The Associated Press
Monday November 26, 2001

SACRAMENTO — The group that promoted California’s medical marijuana initiative in 1996 wants to set up a showdown with the federal government with a ballot measure that would set up a state-controlled network to distribute the drug to patients. 

Santa Monica-based Americans for Medical Rights wants the initiative on the November 2002 ballot in Arizona, Oregon or Washington, three states that also have medical marijuana laws. 

California has been ruled out because it would be too expensive to conduct a campaign there, said Bill Zimmerman, leader of the group. 

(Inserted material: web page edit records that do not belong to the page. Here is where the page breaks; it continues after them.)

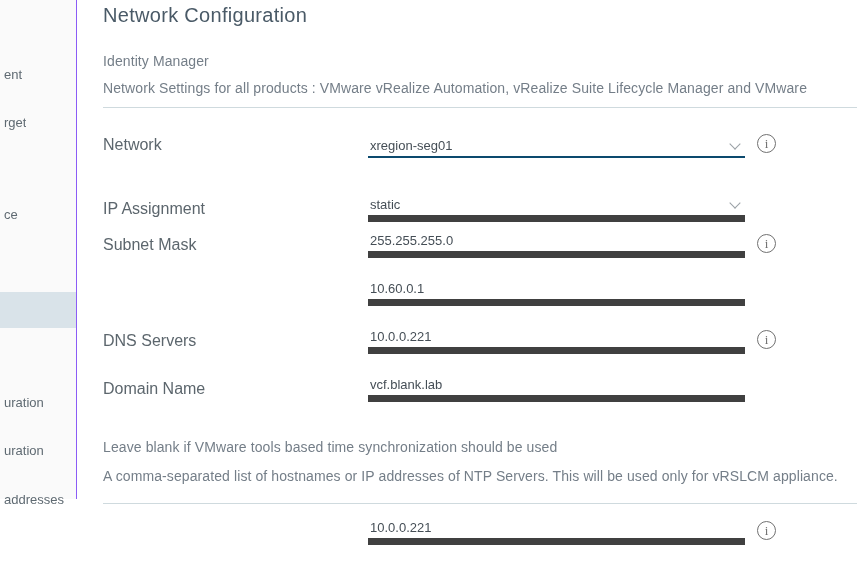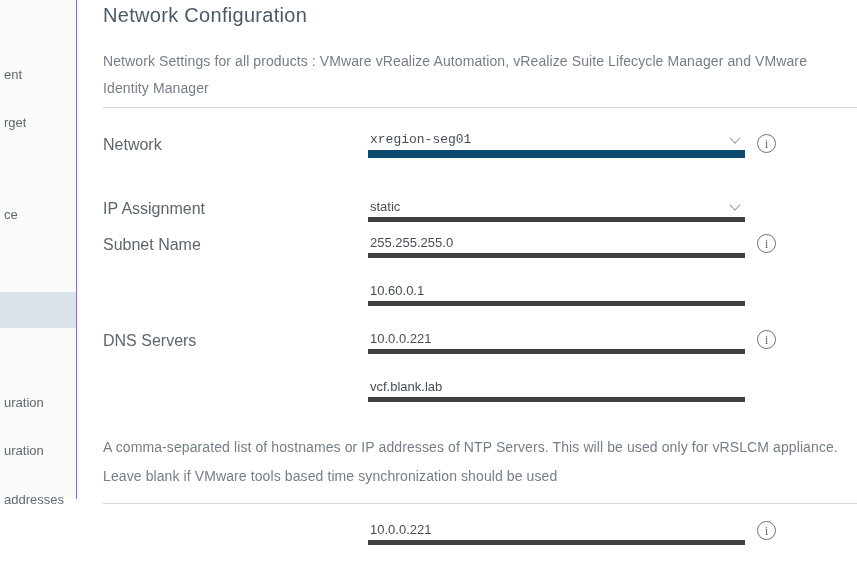--- a/index.html
+++ b/index.html
@@ -84,8 +84,8 @@
   <h1 class="page-title">Network Configuration</h1>
 
   <div class="desc">
+    <div class="nowrap">Identity Manager</div>
     <div class="nowrap">Network Settings for all products : VMware vRealize Automation, vRealize Suite Lifecycle Manager and VMware</div>
-    <div class="nowrap">Identity Manager</div>
   </div>
 
   <div class="hr hr1"></div>

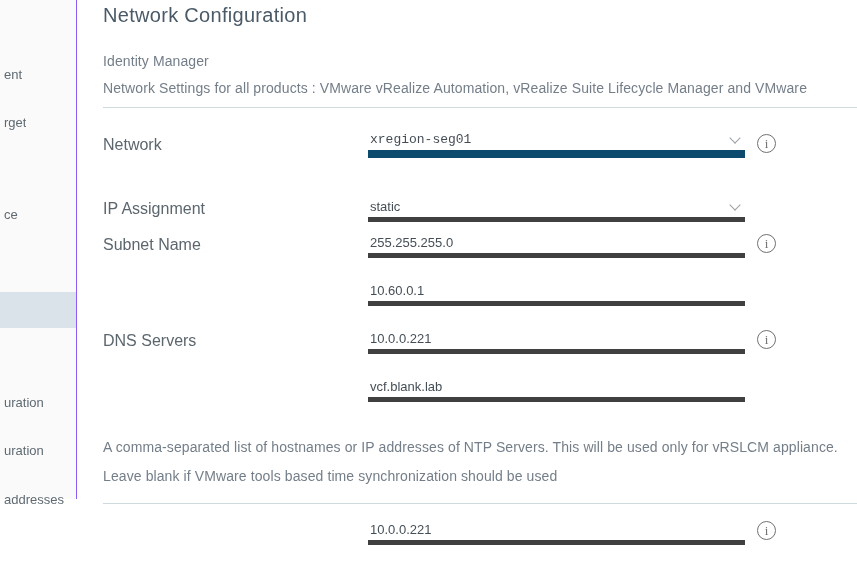--- a/index.html
+++ b/index.html
@@ -46,7 +46,7 @@
     position:absolute;left:265px;top:0;width:377px;height:27px;
     box-sizing:border-box;border-bottom:5px solid #404040;
   }
-  .fctrl.focused{border-bottom:8px solid #0c4a6e;font-family:Liberation Mono, monospace;}
+  .fctrl.focused{border-bottom:2px solid #0c4a6e;}
   .fvalue{
     position:absolute;left:2px;bottom:3px;
     font-size:13px;color:#454e56;white-space:nowrap;

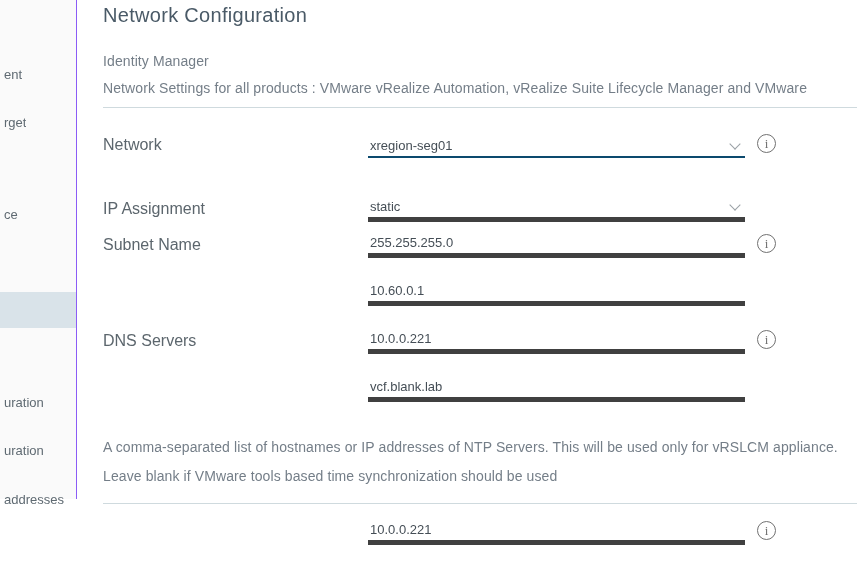--- a/index.html
+++ b/index.html
@@ -44,7 +44,7 @@
   }
   .fctrl{
     position:absolute;left:265px;top:0;width:377px;height:27px;
-    box-sizing:border-box;border-bottom:5px solid #404040;
+    box-sizing:border-box;border-bottom:7px solid #404040;
   }
   .fctrl.focused{border-bottom:2px solid #0c4a6e;}
   .fvalue{

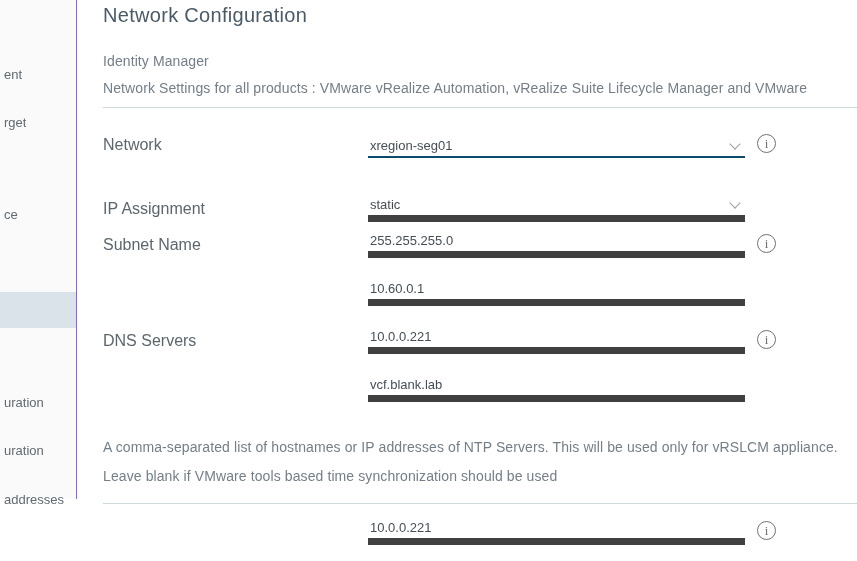--- a/index.html
+++ b/index.html
@@ -110,7 +110,7 @@
   </div>
 
   <div class="frow" style="top:231px">
-    <div class="flabel">Subnet Name</div>
+    <div class="flabel">Subnet Mask</div>
     <div class="fctrl">
       <span class="fvalue">255.255.255.0</span>
     </div>

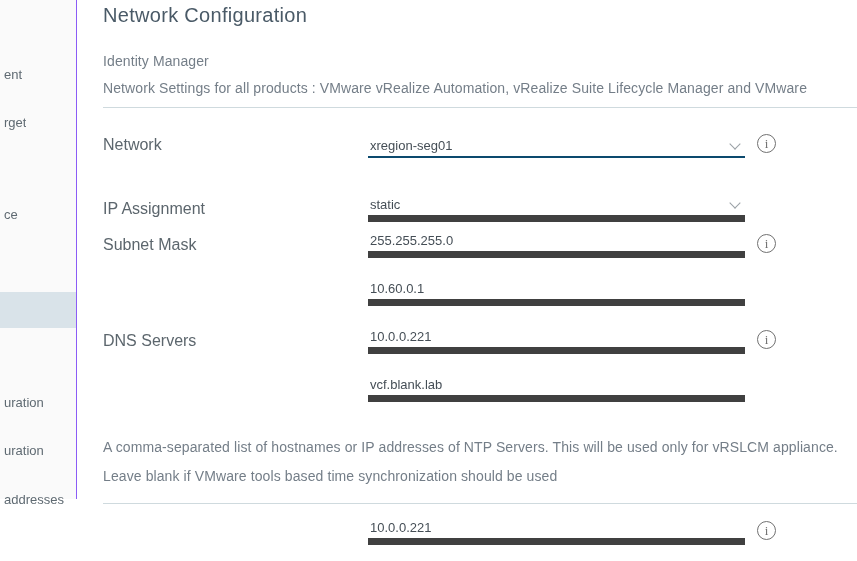--- a/index.html
+++ b/index.html
@@ -136,6 +136,7 @@
   </div>
 
   <div class="frow" style="top:375px">
+    <div class="flabel">Domain Name</div>
     <div class="fctrl">
       <span class="fvalue">vcf.blank.lab</span>
     </div>

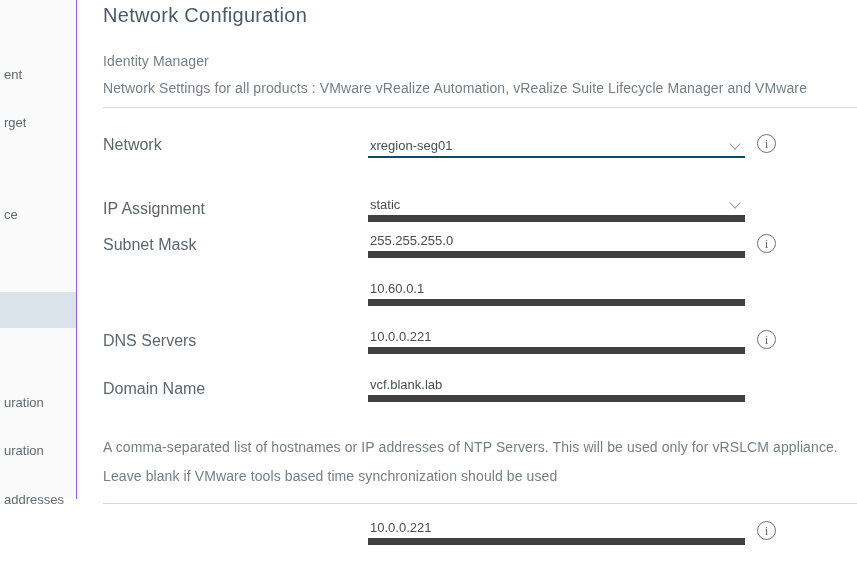--- a/index.html
+++ b/index.html
@@ -143,8 +143,8 @@
   </div>
 
   <div class="note">
+    <div class="nowrap">Leave blank if VMware tools based time synchronization should be used</div>
     <div class="nowrap">A comma-separated list of hostnames or IP addresses of NTP Servers. This will be used only for vRSLCM appliance.</div>
-    <div class="nowrap">Leave blank if VMware tools based time synchronization should be used</div>
   </div>
 
   <div class="hr hr2"></div>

The measure, which would formalize a state government-controlled network to distribute medical marijuana, would set up an almost certain U.S. Supreme Court battle over states’ rights. 

Eight states including California have legalized marijuana for medical use, but the narcotic remains illegal for cultivation, sales and use of any sort under federal law. 

In California, home of the nation’s first medical marijuana law, an uneasy detente had reigned between federal officials and cannabis clubs until a Supreme Court ruling in May rolled back provisions of Proposition 215 that addressed the distribution of the marijuana that patients use. 

Recently federal agents have shut down a West Hollywood cannabis club endorsed by city officials, raided a Ventura County garden operated by patients and seized medical records from a prominent medical marijuana doctor in Northern California. 

Sue North, chief of staff for state Sen. John Vasconcellos, D-Santa Clara, said the actions of federal officials are hurting patients who use marijuana to ease pain or to help with nausea caused by chemotherapy or AIDS. 

“The target here isn’t dope dealers on the school grounds,” North said. “This is about stopping people with serious medical conditions from getting access to something that helps them.” 

U.S. Justice Department officials did not respond to requests for comment, but DEA spokesman Richard Meyer said agents are required to enforce drug laws. 

Americans for Medical Rights has pushed medical marijuana initiatives in several states over the last decade. It is financed largely by George Soros, a billionaire New York financier, and several other wealthy benefactors.